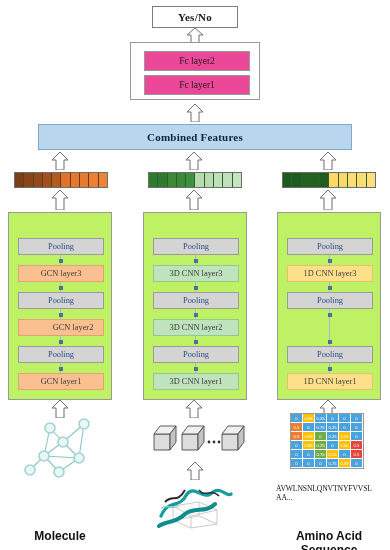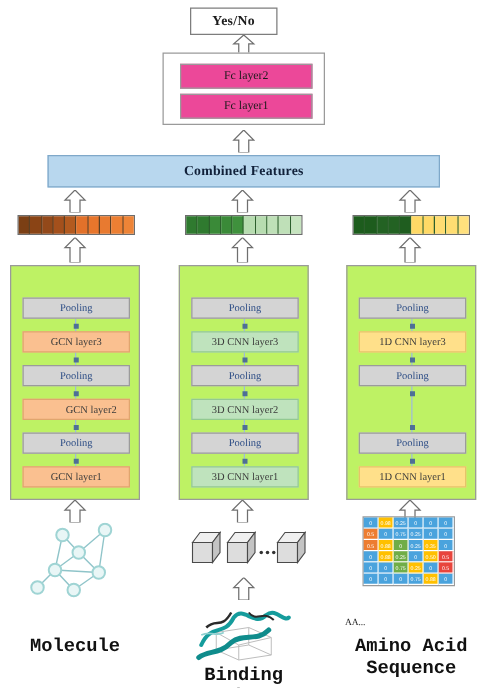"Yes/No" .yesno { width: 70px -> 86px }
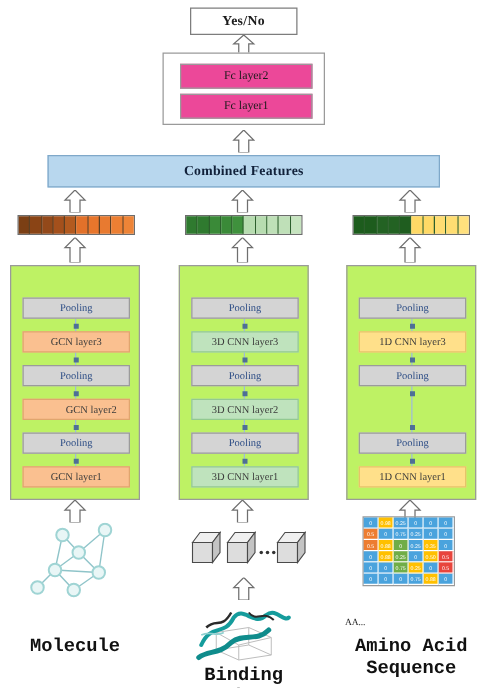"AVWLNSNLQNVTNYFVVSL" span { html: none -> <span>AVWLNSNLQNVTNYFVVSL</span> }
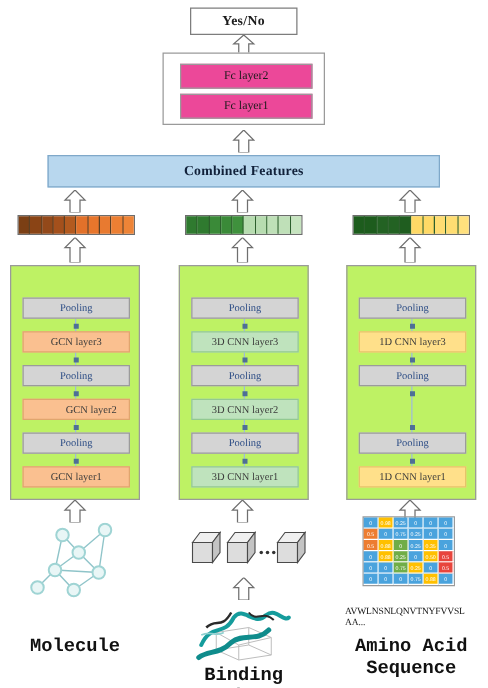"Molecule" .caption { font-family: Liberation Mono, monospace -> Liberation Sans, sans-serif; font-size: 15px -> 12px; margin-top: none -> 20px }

- - - -

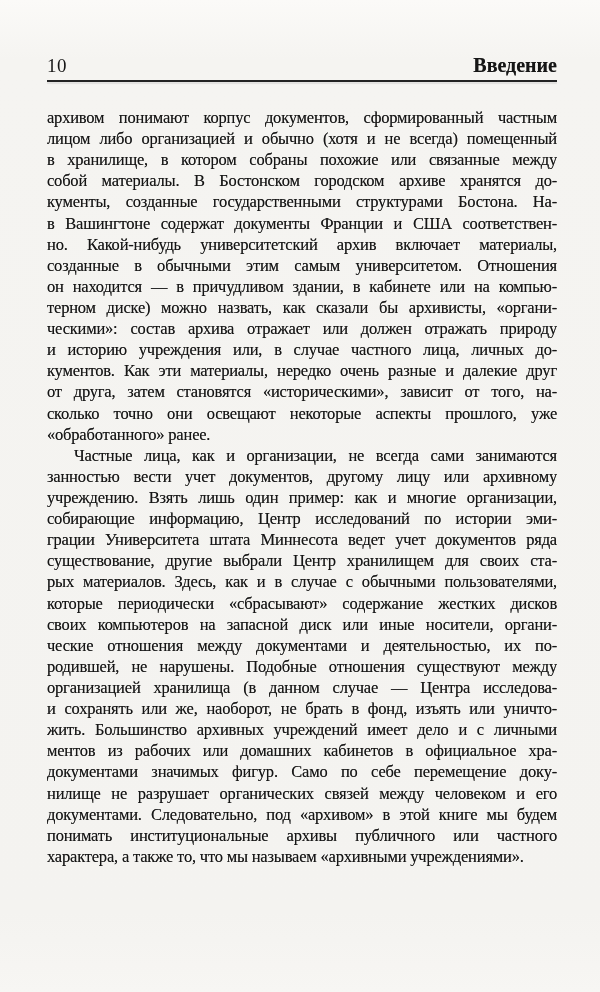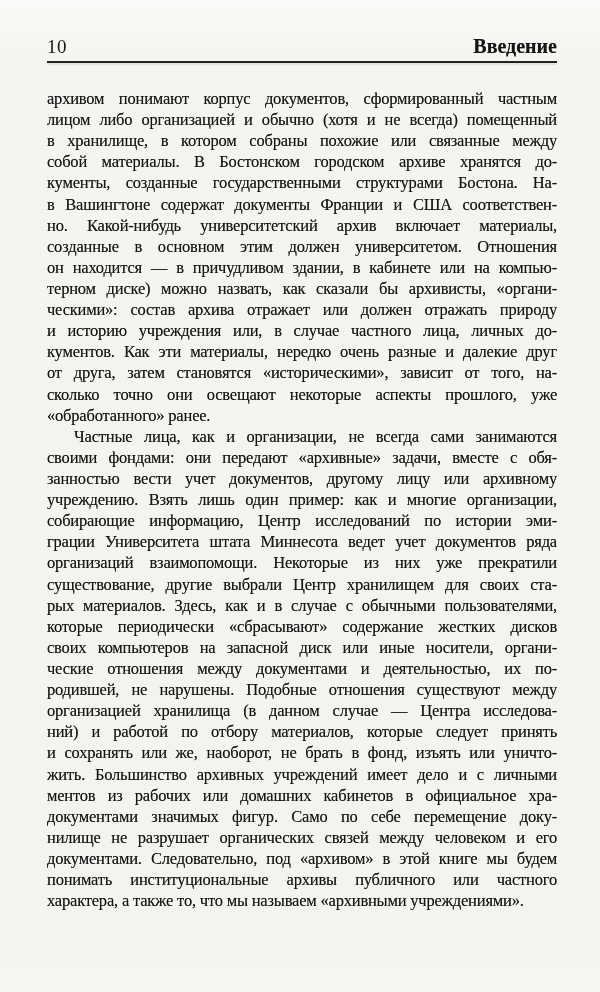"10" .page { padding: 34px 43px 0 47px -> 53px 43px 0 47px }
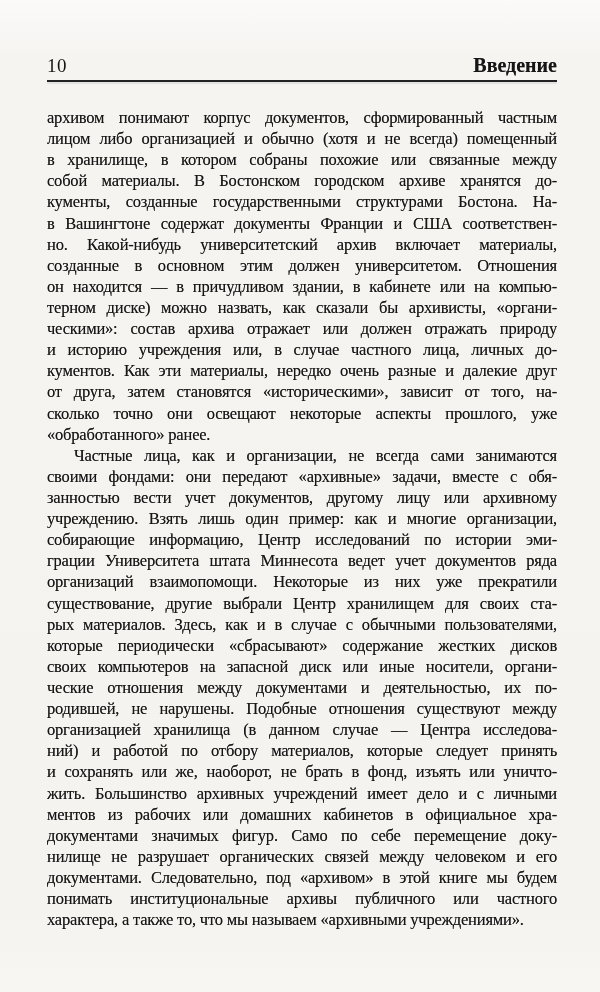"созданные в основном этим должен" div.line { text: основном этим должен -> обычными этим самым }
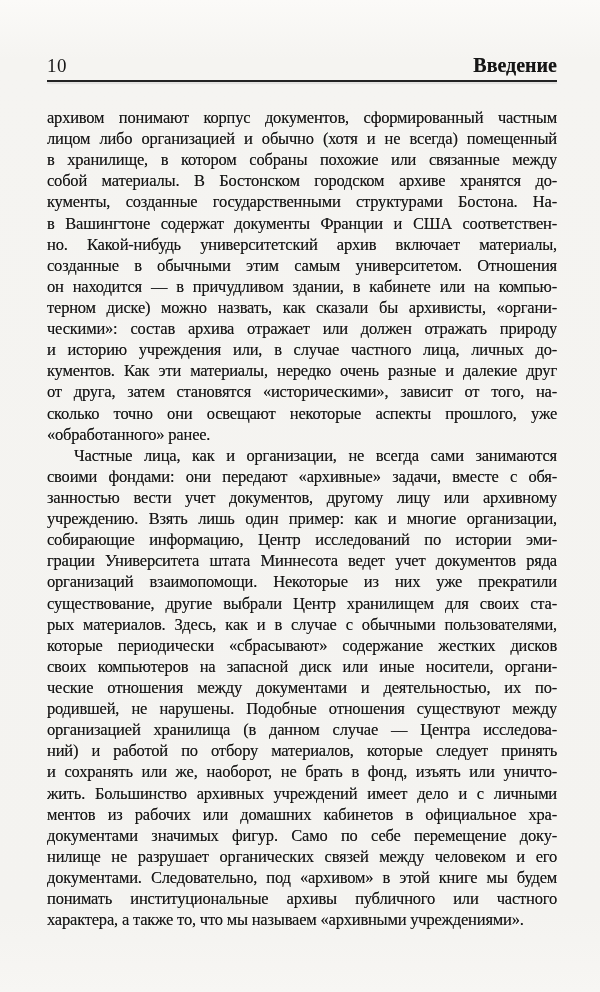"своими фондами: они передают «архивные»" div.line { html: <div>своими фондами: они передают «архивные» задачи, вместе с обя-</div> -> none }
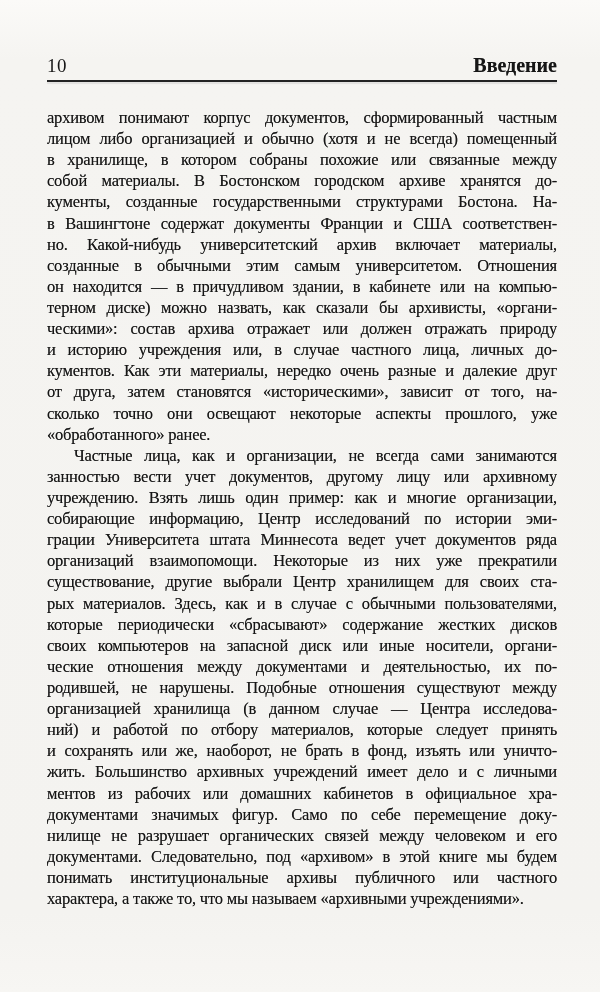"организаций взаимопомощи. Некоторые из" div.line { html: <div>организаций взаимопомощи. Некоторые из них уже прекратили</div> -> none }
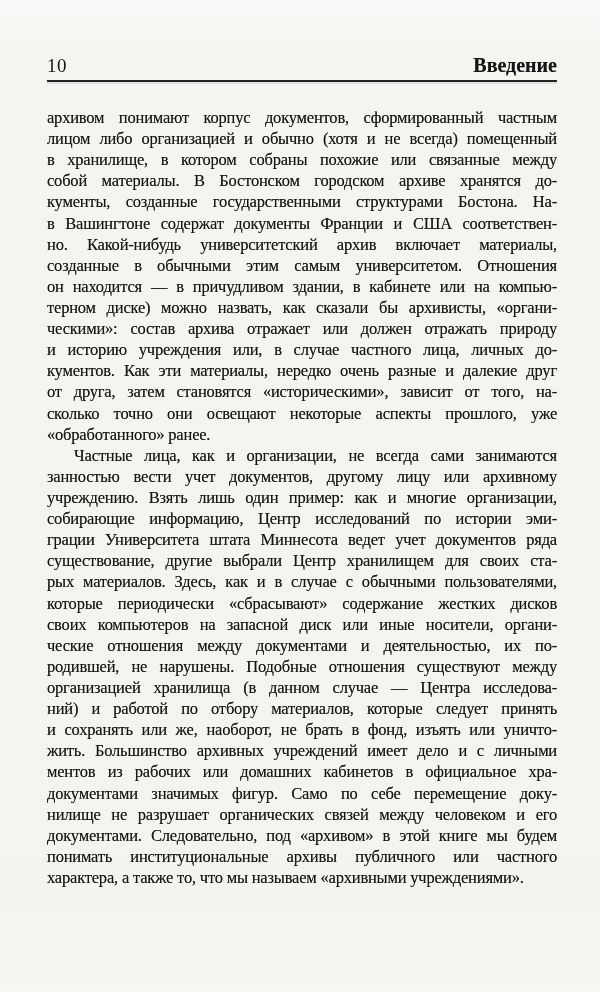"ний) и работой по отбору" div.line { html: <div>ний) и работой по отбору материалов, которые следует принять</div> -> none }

- - - -

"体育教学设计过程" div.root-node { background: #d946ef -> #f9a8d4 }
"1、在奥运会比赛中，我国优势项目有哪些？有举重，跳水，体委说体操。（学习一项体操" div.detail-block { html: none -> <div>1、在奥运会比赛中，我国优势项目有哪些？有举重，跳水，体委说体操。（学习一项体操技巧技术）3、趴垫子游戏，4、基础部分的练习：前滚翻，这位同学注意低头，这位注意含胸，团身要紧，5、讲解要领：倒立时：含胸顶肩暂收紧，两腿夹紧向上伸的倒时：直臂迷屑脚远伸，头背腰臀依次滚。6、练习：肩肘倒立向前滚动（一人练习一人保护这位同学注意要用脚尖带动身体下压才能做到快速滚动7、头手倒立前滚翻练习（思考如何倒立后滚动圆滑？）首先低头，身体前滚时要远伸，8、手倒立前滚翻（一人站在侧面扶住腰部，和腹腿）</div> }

- - - -

When you reach the line that has "<div>своими фондами: они" in the data above, start repeating lines exactly, and stop after the line that has "html: <div>организаций взаимопомощи."; pictures stay out.

SOLUTION FOR THIS EXERCISE:
"своими фондами: они передают «архивные»" div.line { html: <div>своими фондами: они передают «архивные» задачи, вместе с обя-</div> -> none }
"организаций взаимопомощи. Некоторые из" div.line { html: <div>организаций взаимопомощи. Некоторые из них уже прекратили</div> -> none }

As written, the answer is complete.